Drug‐refractory myasthenia gravis: Clinical characteristics, treatments, and outcome

Abstract Objective To describe the clinical characteristics and outcomes in patients with refractory myasthenia gravis (MG) and to determine the effectiveness and side effects of the drugs used for their treatment. Methods This observational retrospective cross‐sectional multicenter study was based on data from the Spanish MG Registry (NMD‐ES). Patients were considered refractory when their MG Foundation of America post‐interventional status (MGFA‐PIS) was unchanged or worse after corticosteroids and two or more other immunosuppressive agents. Clinical and immunologic characteristics of drug‐refractory patients, efficiency and toxicity of drugs used, and outcome (MGFA‐PIS) at end of follow‐up were studied. Results We included 990 patients from 15 hospitals. Eighty‐four patients (68 of 842 anti‐acetylcholine receptor [AChR], 5 of 26 anti‐muscle‐specific tyrosine kinase [MusK], 10 of 120 seronegative, and 1 of 2 double‐seropositive patients) were drug refractory.
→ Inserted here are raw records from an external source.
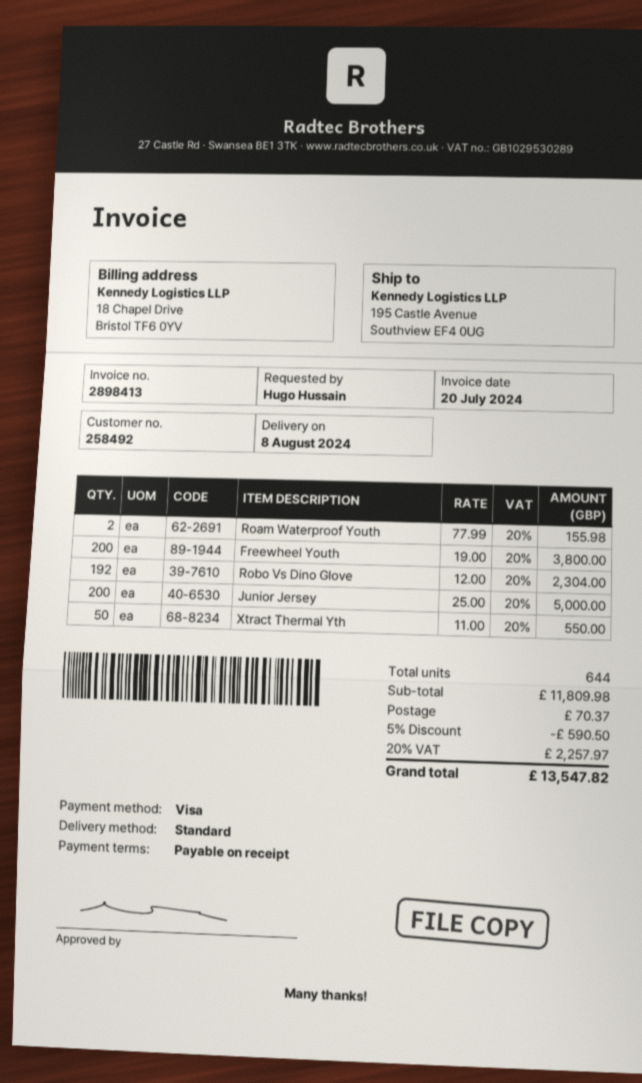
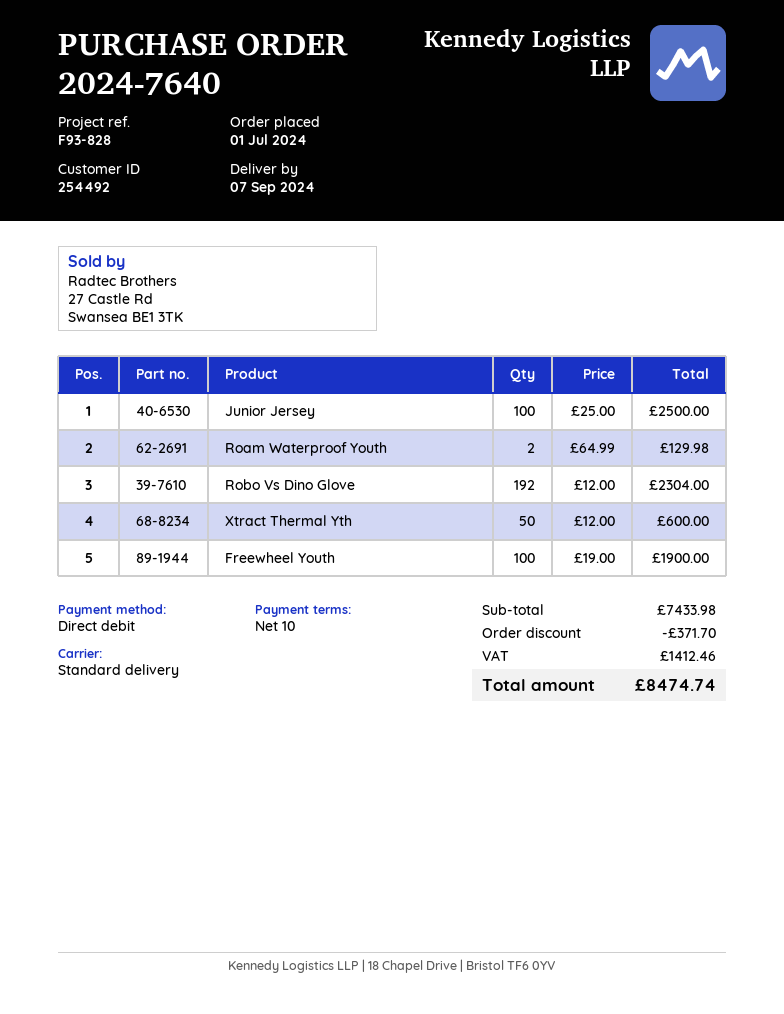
delivery date: 2024-08-08 -> 2024-09-07
payment terms: on receipt -> 10 days
customer number: 258492 -> 254492
payment method: Visa -> direct debit
Roam Waterproof Youth: 2 x 77.99 = 155.98 -> 2 x 64.99 = 129.98
Freewheel Youth: 200 x 19.00 = 3800.00 -> 100 x 19.00 = 1900.00
Junior Jersey: 200 x 25.00 = 5000.00 -> 100 x 25.00 = 2500.00
Xtract Thermal Yth: 50 x 11.00 = 550.00 -> 50 x 12.00 = 600.00
subtotal: 11809.98 -> 7433.98
discount: 590.50 -> 371.70
shipping: 70.37 -> none
tax: 2257.97 -> 1412.46
total: 13547.82 -> 8474.74

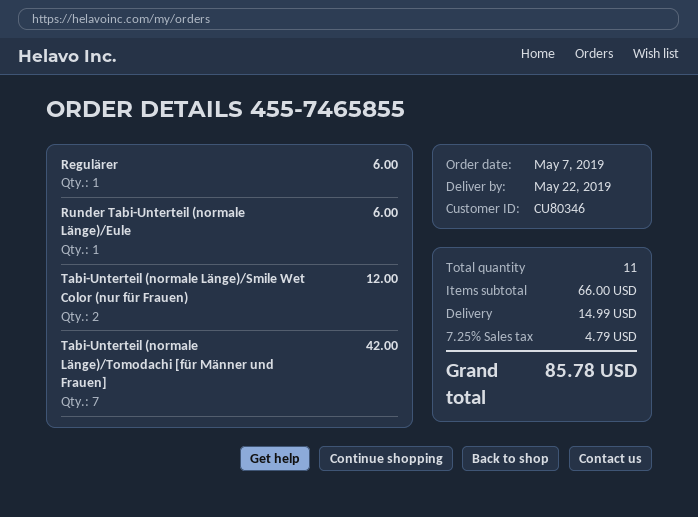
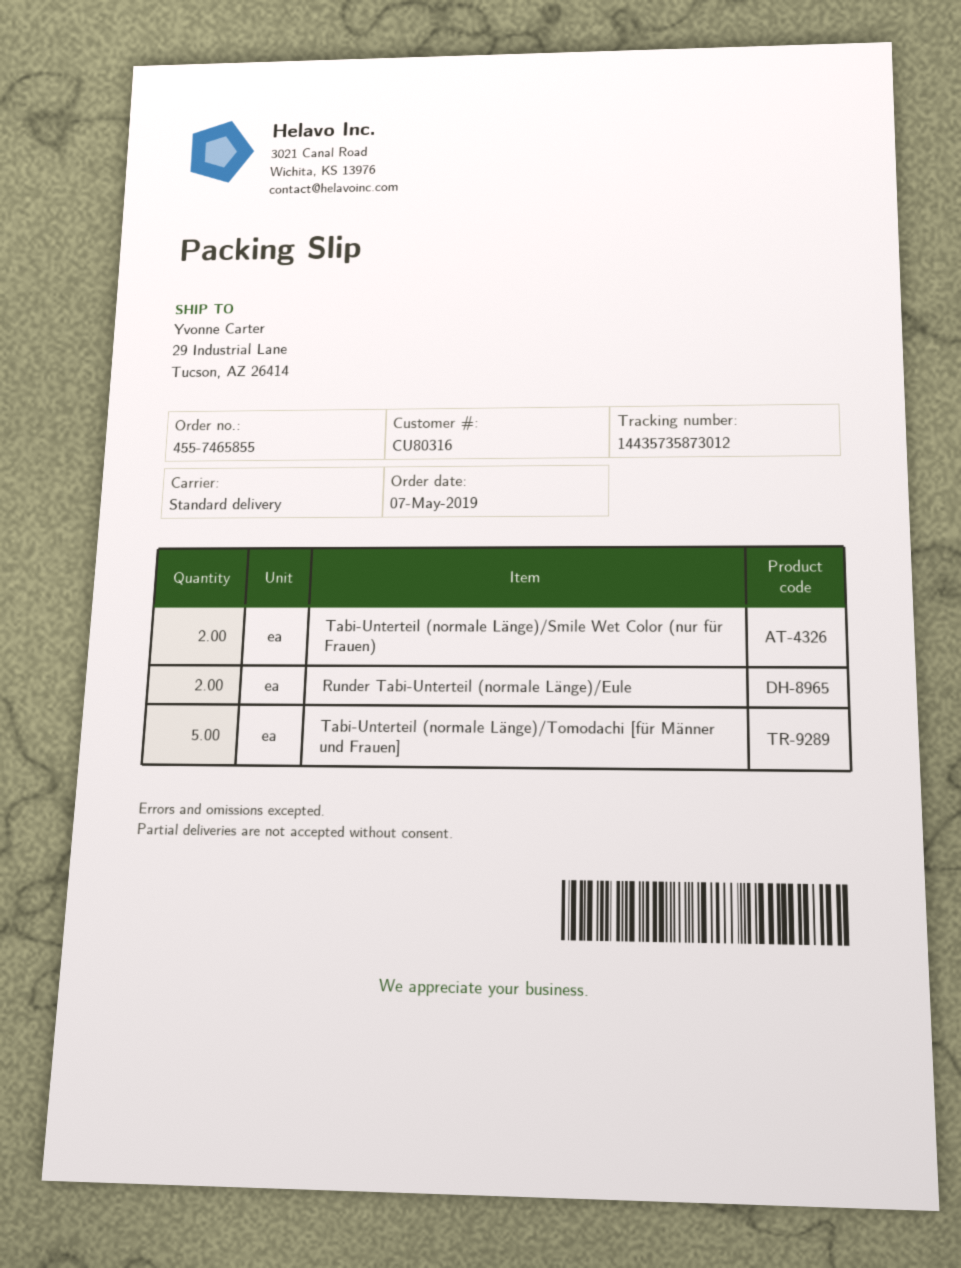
customer number: CU80346 -> CU80316
Regulärer: 1 -> none
Runder Tabi-Unterteil (normale Länge)/Eule: 1 -> 2
Tabi-Unterteil (normale Länge)/Tomodachi [für Männer und Frauen]: 7 -> 5

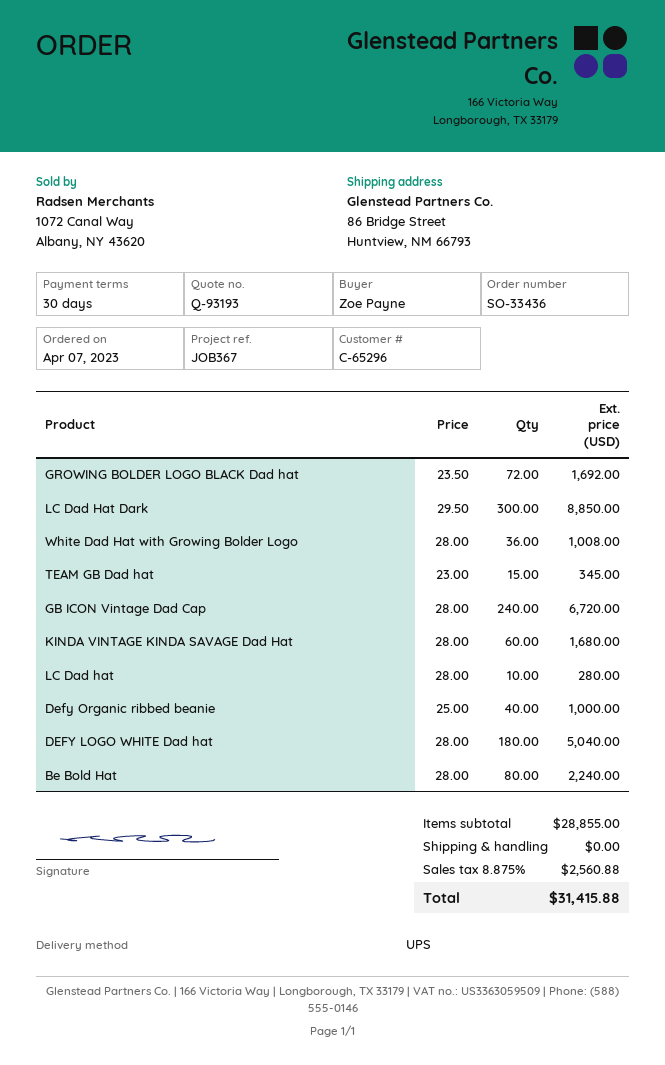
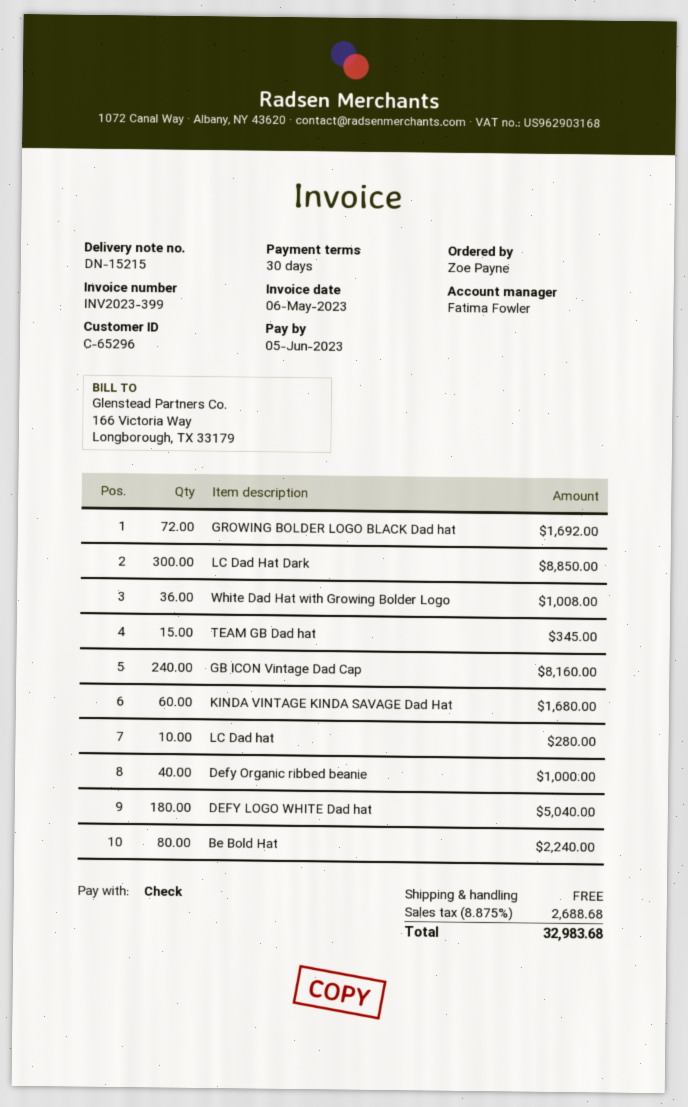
GB ICON Vintage Dad Cap: 240 for 6720.00 -> 240 for 8160.00
tax: 8.875% = 2560.88 -> 8.875% = 2688.68
total: 31415.88 -> 32983.68

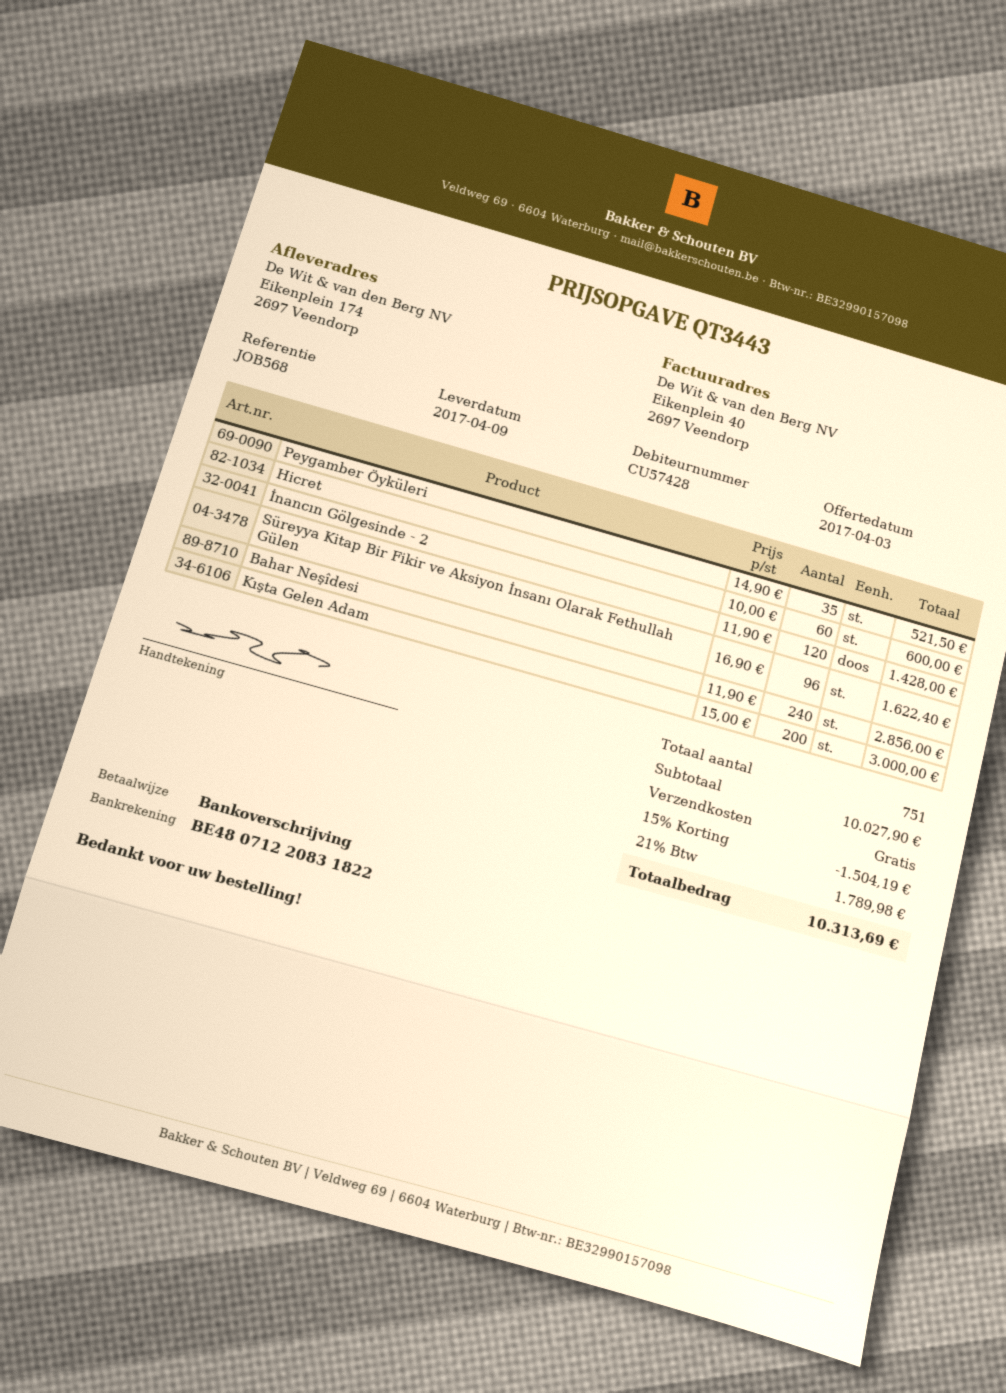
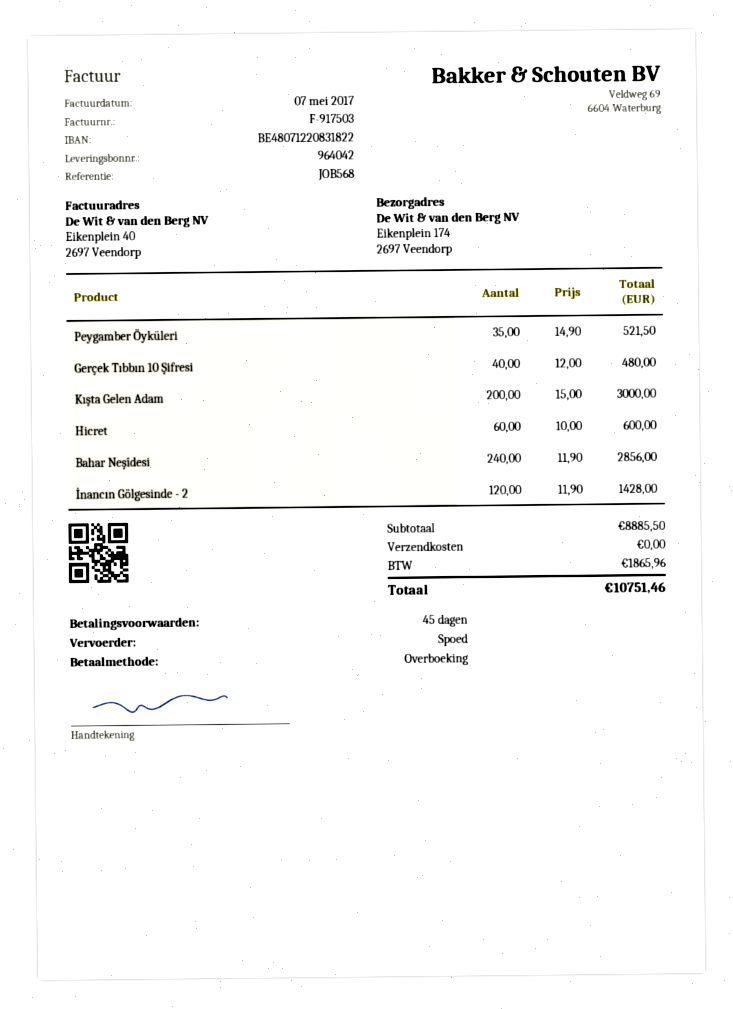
Süreyya Kitap Bir Fikir ve Aksiyon İnsanı Olarak Fethullah Gülen: 96 x 16.90 = 1622.40 -> none
Gerçek Tıbbın 10 Şifresi: none -> 40 x 12.00 = 480.00
subtotal: 10027.90 -> 8885.50
discount: 15% = 1504.19 -> none
tax: 1789.98 -> 1865.96
total: 10313.69 -> 10751.46

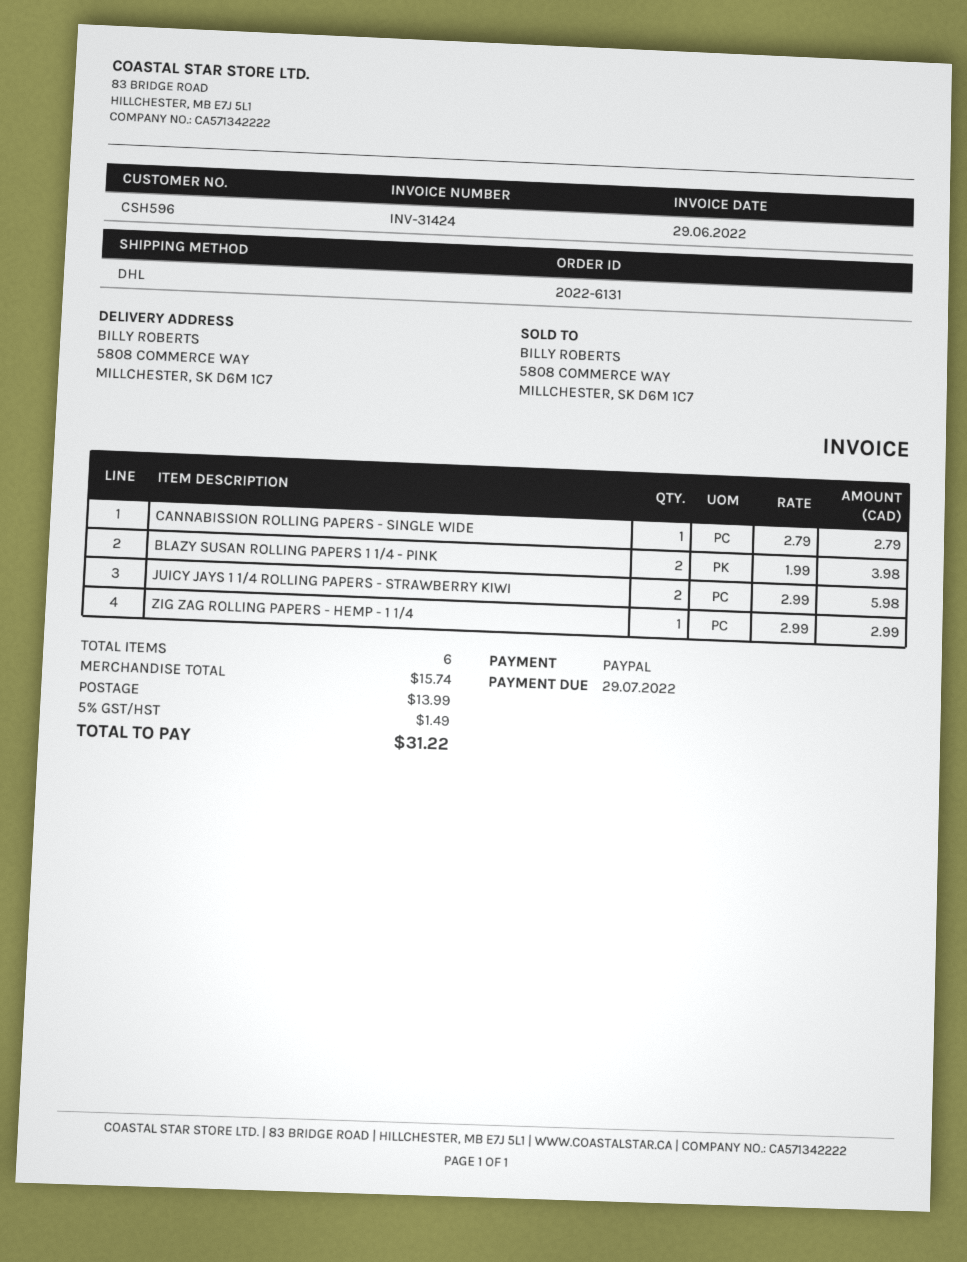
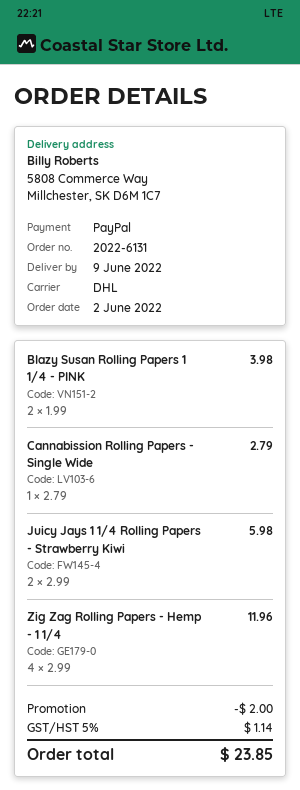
ZIG ZAG ROLLING PAPERS - HEMP - 1 1/4: 1 x 2.99 = 2.99 -> 4 x 2.99 = 11.96
discount: none -> 2.00
shipping: 13.99 -> none
tax: 5% = 1.49 -> 5% = 1.14
total: 31.22 -> 23.85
Drug‐refractory patients were more frequently women (p < 0.0001), younger at onset (p < 0.0001), and anti‐MuSK positive (p = 0.037). Moreover, they more frequently presented a generalized form of the disease, bulbar symptoms, and life‐threatening events (p < 0.0001; p = 0.018; and p = 0.002, respectively) than non‐drug‐refractory patients. Mean follow‐up was 9.8 years (SD 4.5). Twenty‐four (50%) refractory patients had side effects to one or more of the drugs. At the end of follow‐up, 42.9% of drug‐refractory patients (42.6% of anti‐AChR, 100% of anti‐MuSK, and 10% of seronegative patients) and 79.8% of non‐drug‐refractory patients (p < 0.0001) achieved remission or had minimal manifestations. Eighty percent of drug‐refractory‐seronegative patients did not respond to any drug tested. Interpretation In this study, 8.5% of MG patients were drug‐refractory. New more specific drugs are needed to treat drug‐refractory MG patients.